Posted by the smiths at 12:32 PM 3 comments
Wednesday, August 26, 2009
more snip-its
*i just burned nearly 500 calories running on the treadmill and hated every minute of it. i. can. not. stand. treadmills. supposedly, they make the running experience easier, but it wears me out. i decided today i was going to set up a laptop in front of me and watch abc.com to help the time pass by...so, i spent like 10 minutes trying to get it all set up right and on the perfect show (not too long, not too short), and then started running only to find out that the bounciness of the treadmill and the propped up laptop=terrible reception. unless i wanted to watch the show in half second increments (with like 30 seconds in between) then it was a no go... so, i tried to listen to some music on pandora via my phone...but, of course, i forgot to bring my headphones up and didn't want to pause the treadmill to try to find them. so, i ran with only my thoughts, which unfortunately i couldn't quite get past, "gee i hate this. this is no fun. gee i hate this. this is no fun." tomorrow, back to the open road for me!

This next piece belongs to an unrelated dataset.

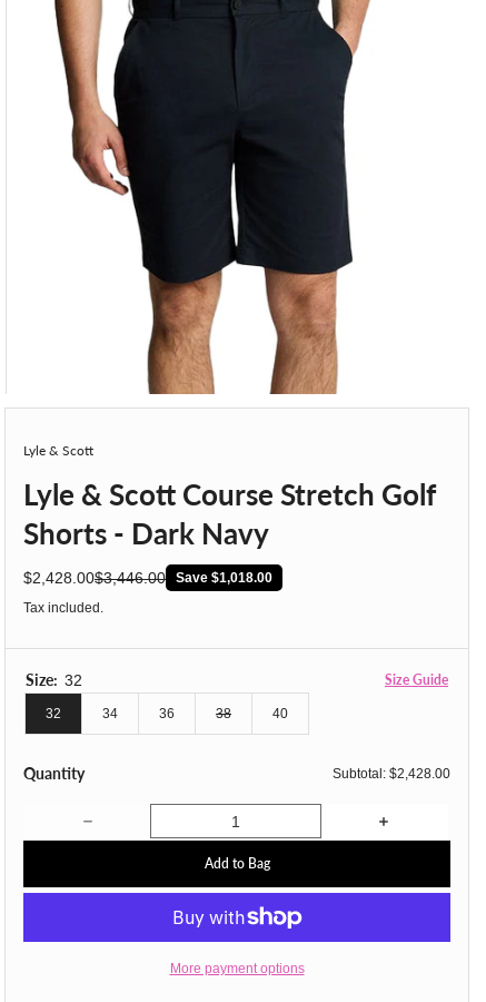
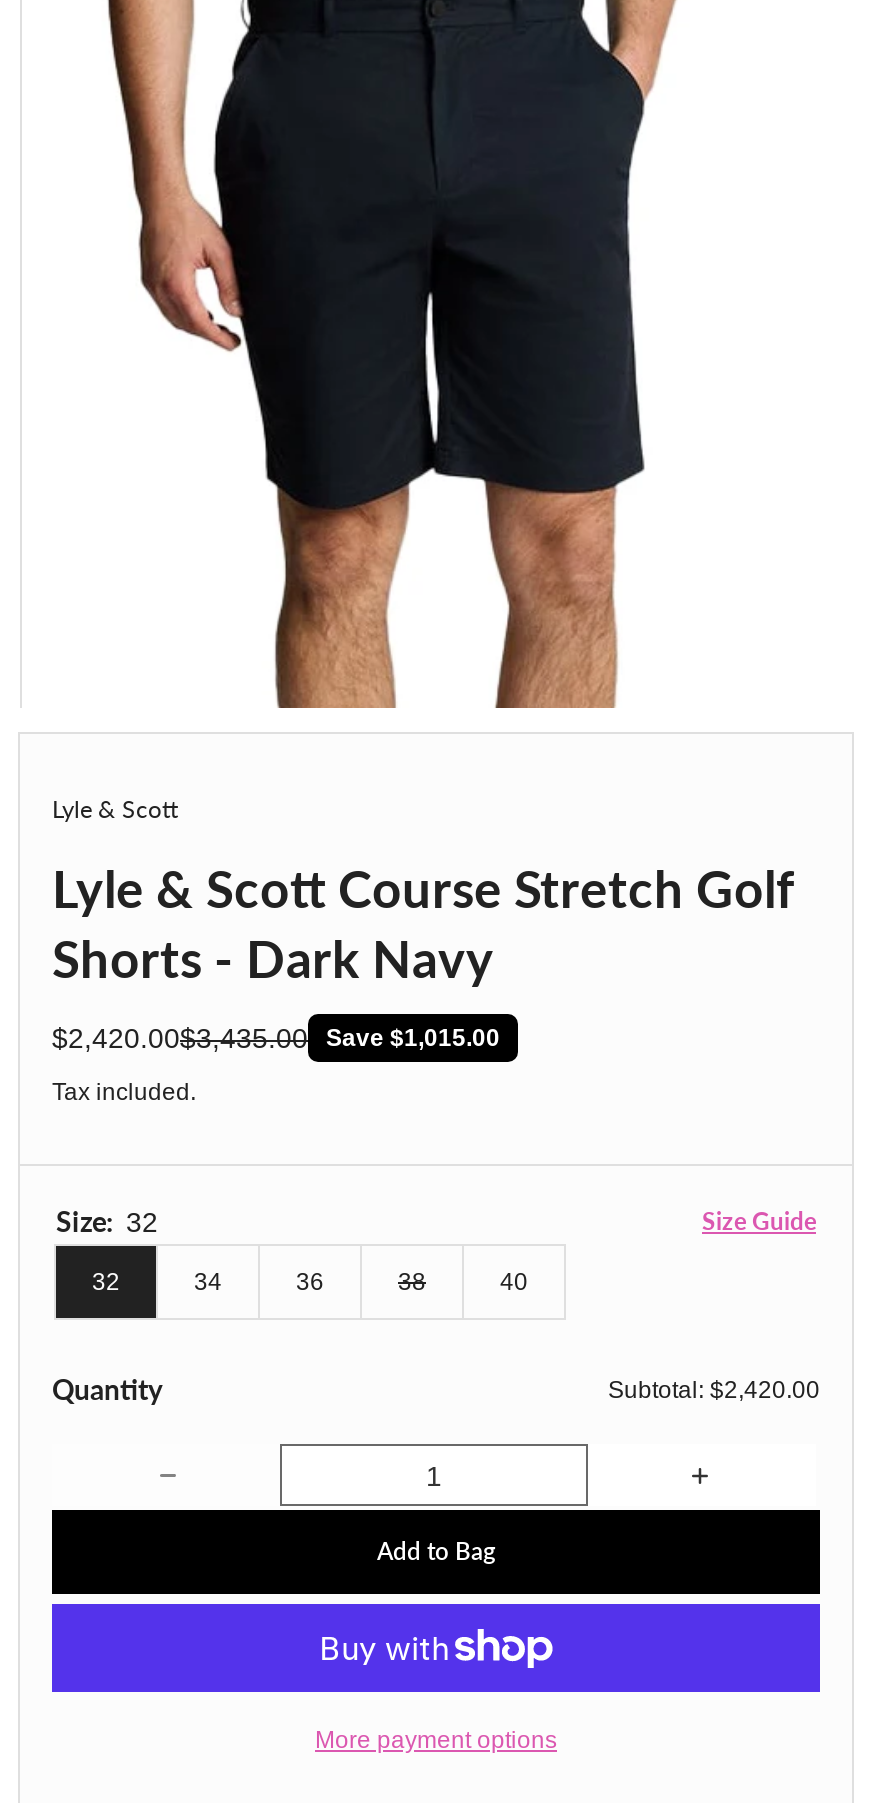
[23,569,95,587] $2,428.00 -> [52,1022,180,1054] $2,420.00
[95,569,166,587] $3,446.00 -> [180,1022,308,1054] $3,435.00
[176,570,272,586] Save $1,018.00 -> [326,1024,500,1052] Save $1,015.00
[333,766,450,782] Subtotal: $2,428.00 -> [608,1376,820,1404] Subtotal: $2,420.00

*school is going really well. exceptionally well, actually. i have been impressed by the boys in my class, though i'm thinking they are still on just-started-school behavior. all the same, we have had a fun few days of learning together. i really think that's what i might like best about the environment i'm teaching in...i don't have to be the expert. we are learning together, which is wonderful! wednesdays are our chapel and picnic days, which makes them just enjoyable all the way around. i wish i could put into words the wonderful-ness of this precious school, but i don't quite have them yet. so, i'll wait until i do. i will tell a sweet story that i haven't even gotten around to even though it's been a week since it happened. we had a guest come speak in chapel who read the story of the Good Shepherd and talked about it with the children for a bit. at one point she asked the question, "what does it mean to "hope"?" a very young child answered, "it means to wish!" in a voice that implied, "what a silly question, lady. there is no question of what it means?!" i just am contemplating that thought...

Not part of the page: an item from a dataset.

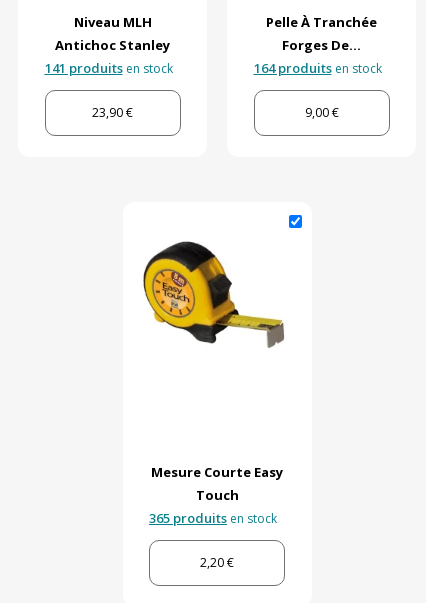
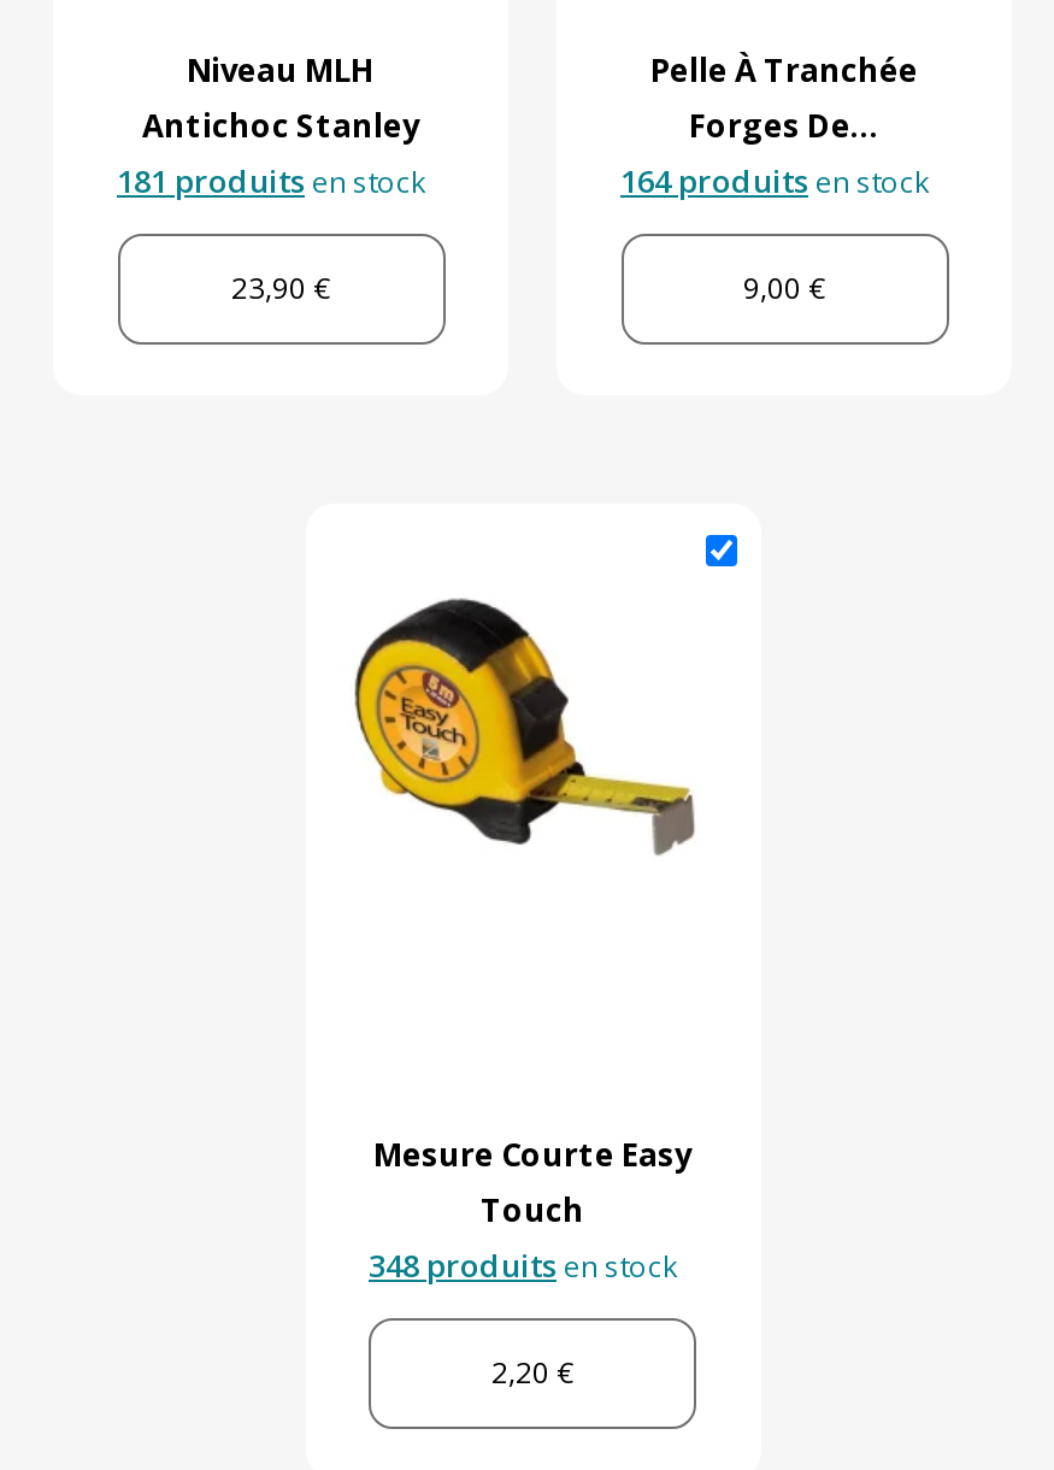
[44,59,172,77] 141 produits en stock -> [117,160,425,203] 181 produits en stock
[149,509,277,527] 365 produits en stock -> [369,1244,677,1287] 348 produits en stock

*noah stayed with cece today...in fact, ryan is just now picking him up on his way home from work. as much as i love my boys (and i do...absolutely adore both of them!), having an afternoon to myself was nice. i took some clothes to try to consign and then came home and worked on my sewing machine for a while. i made these "go green" bags:
i'm always getting ideas of things to make from here and there...seeing things and thinking, "hey, i could totally make that!" sometimes i can, and others it turns out i can't...but i think things turned out cute. i actually have been using another one i made as a little tote-around-town bag and i'm loving it. i do plan to take one on my next little grocery outting. i always feel a little guilty about using so many plastic bags, so i can cut down by bringing one or two of my own! i'm thinking about trying to sell them, but not quite sure if they'd be a go just yet...
*on that note, i am hoping to start back my tie purses.. i absolutely love them and just haven't had the time or the space to make them.. but now, i do! :)
*i'm getting a little nervous about all the swine flu talk... not so much for me as for noah. our pediatrician talked to us about getting him vaccinated when he is 6 months, but i'm not sure how i feel about that. the vaccine is going to be so new...and he's such a little guy. on the other hand, it may be better than if he got the flu, which there seems to be somewhat of a chance of him getting. i'm not sure i'm ready to make decisions like this! can ryan and i really make such a choice?!? i certainly will be reading more on the subject...holler if you know of any good resources!
*noah is getting better at the cereal thing, and, consequently, the sleeping thing. for the past month or so, he has been getting up right around 3 am, then again at 6 or 7 only to stay up long enough for me to actually get good and awake before he falls back to sleep. but, the cereal might, just maybe, possibly be helping with that finally! the past few nights, we have put him to bed by 8 and he's slept until 5ish..and gone right back to bed after eating!